**Exercise instructions:** Transcribe the entries below without changing a word, and omit every picture.

**Records for this exercise:**

--

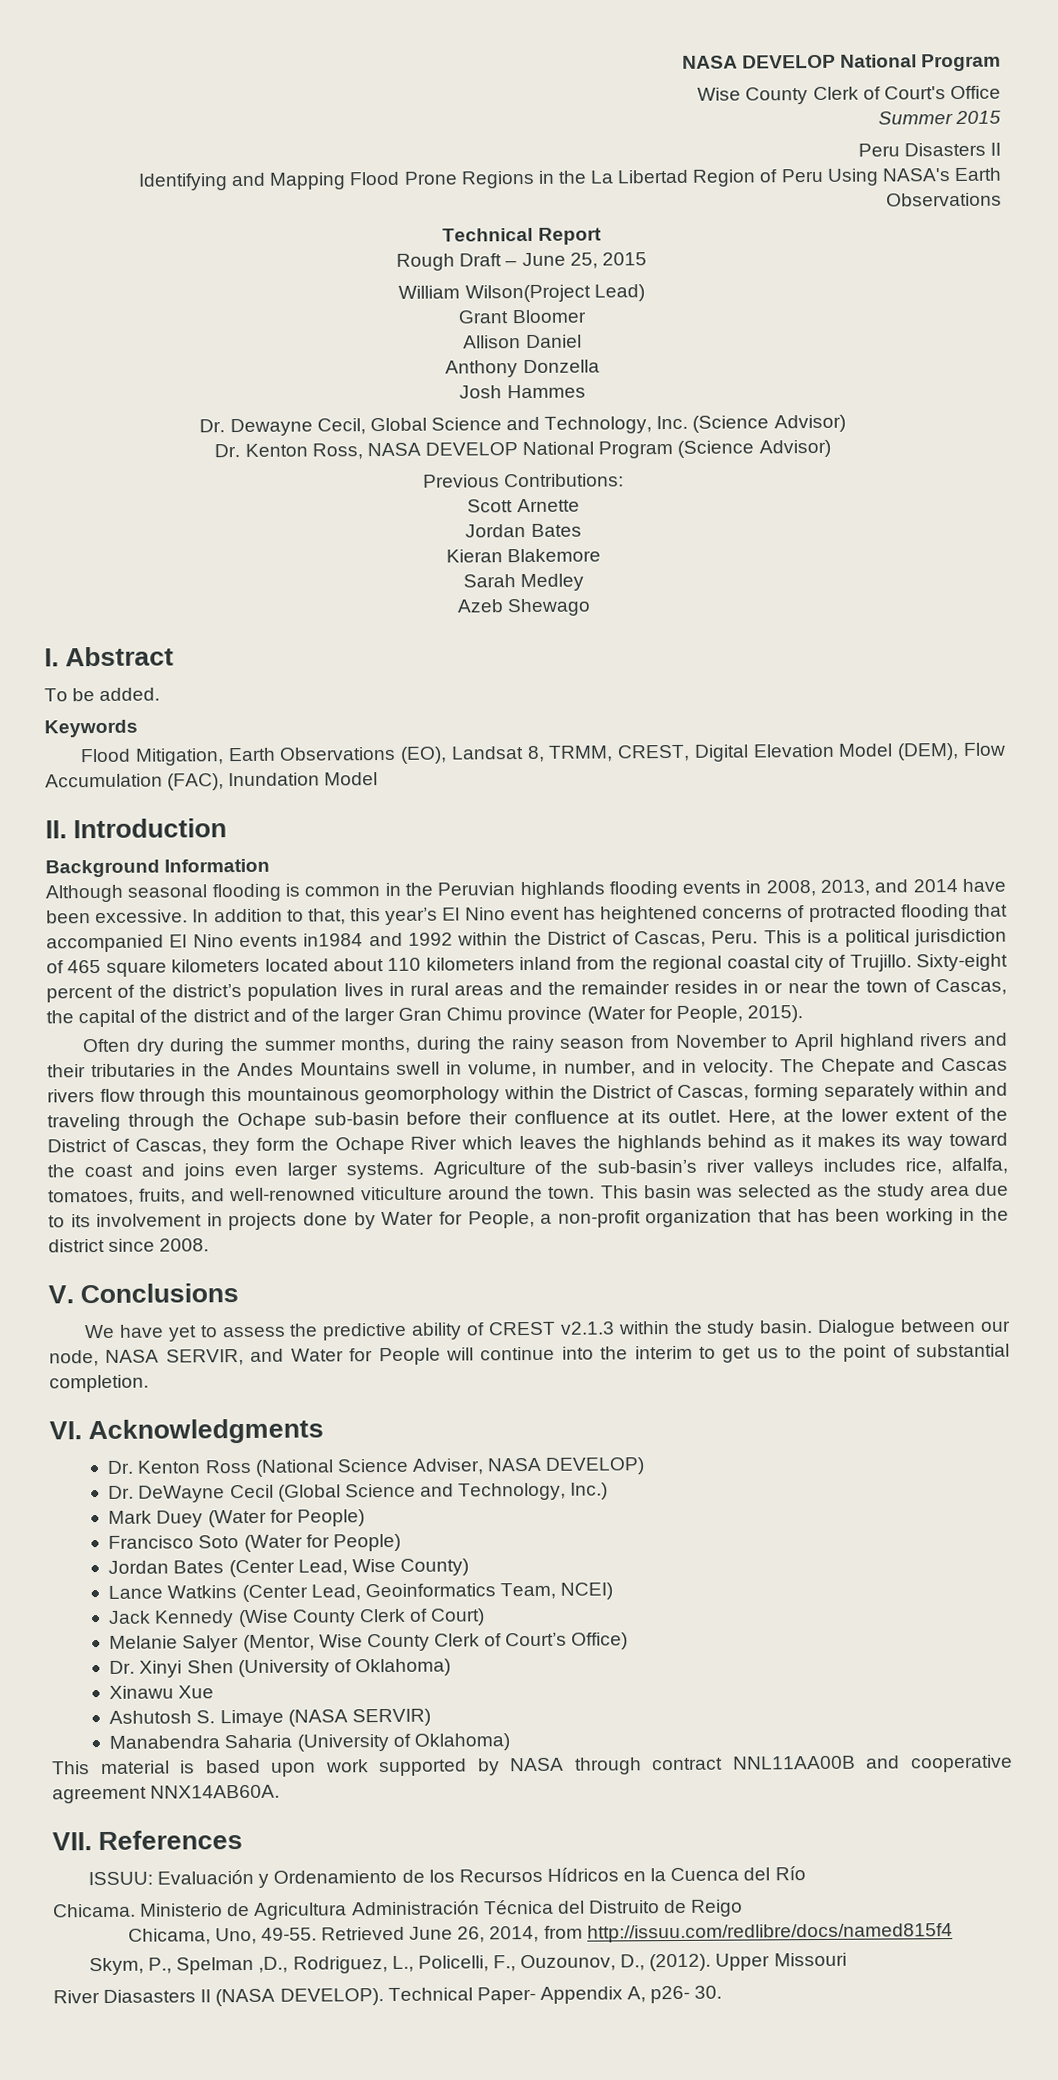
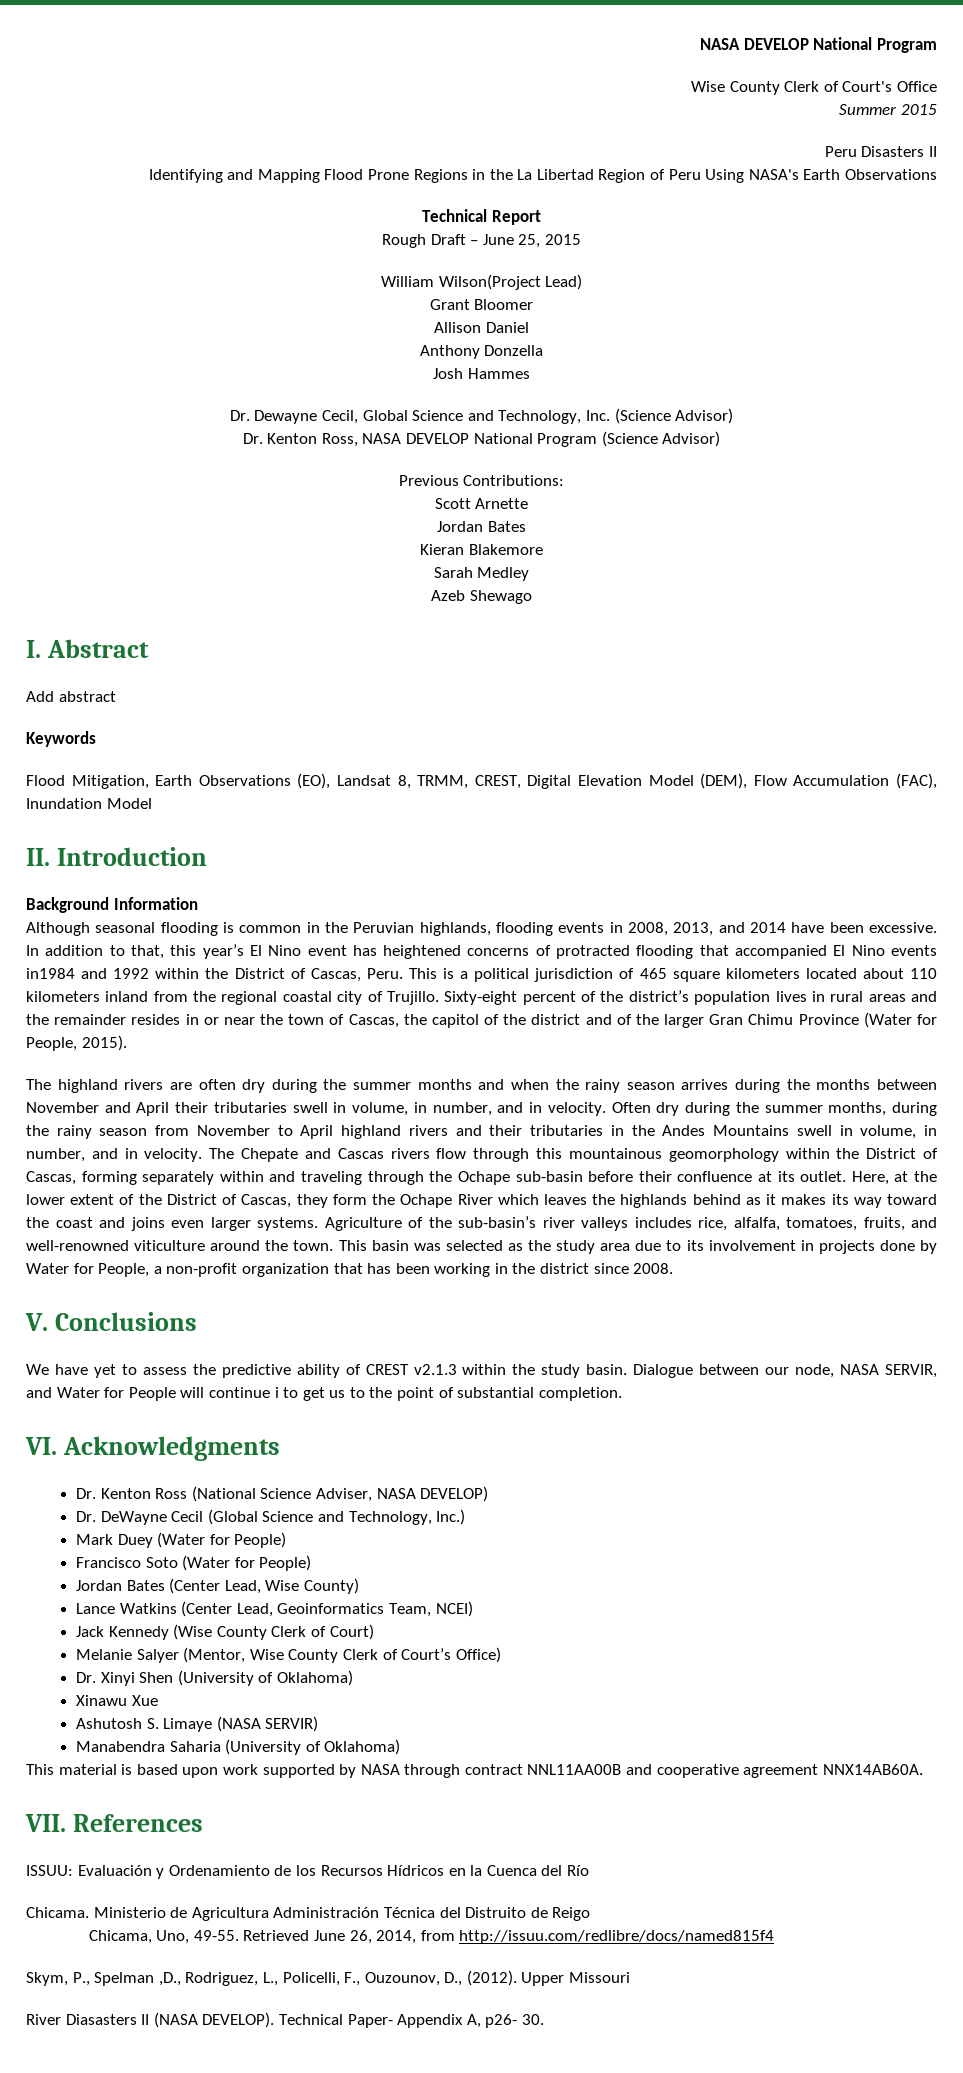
- To be added.
+ Add abstract
- Although seasonal flooding is common in the Peruvian highlands flooding events in 2008, 2013, and 2014 have been excessive.
+ Although seasonal flooding is common in the Peruvian highlands, flooding events in 2008, 2013, and 2014 have been excessive.
- Sixty-eight percent of the district’s population lives in rural areas and the remainder resides in or near the town of Cascas, the capital of the district and of the larger Gran Chimu province (Water for People, 2015).
+ Sixty-eight percent of the district’s population lives in rural areas and the remainder resides in or near the town of Cascas, the capitol of the district and of the larger Gran Chimu Province (Water for People, 2015).
+ The highland rivers are often dry during the summer months and when the rainy season arrives during the months between November and April their tributaries swell in volume, in number, and in velocity.
- Dialogue between our node, NASA SERVIR, and Water for People will continue into the interim to get us to the point of substantial completion.
+ Dialogue between our node, NASA SERVIR, and Water for People will continue i to get us to the point of substantial completion.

--

**Problem solution:**
- To be added.
+ Add abstract
- Although seasonal flooding is common in the Peruvian highlands flooding events in 2008, 2013, and 2014 have been excessive.
+ Although seasonal flooding is common in the Peruvian highlands, flooding events in 2008, 2013, and 2014 have been excessive.
- Sixty-eight percent of the district’s population lives in rural areas and the remainder resides in or near the town of Cascas, the capital of the district and of the larger Gran Chimu province (Water for People, 2015).
+ Sixty-eight percent of the district’s population lives in rural areas and the remainder resides in or near the town of Cascas, the capitol of the district and of the larger Gran Chimu Province (Water for People, 2015).
+ The highland rivers are often dry during the summer months and when the rainy season arrives during the months between November and April their tributaries swell in volume, in number, and in velocity.
- Dialogue between our node, NASA SERVIR, and Water for People will continue into the interim to get us to the point of substantial completion.
+ Dialogue between our node, NASA SERVIR, and Water for People will continue i to get us to the point of substantial completion.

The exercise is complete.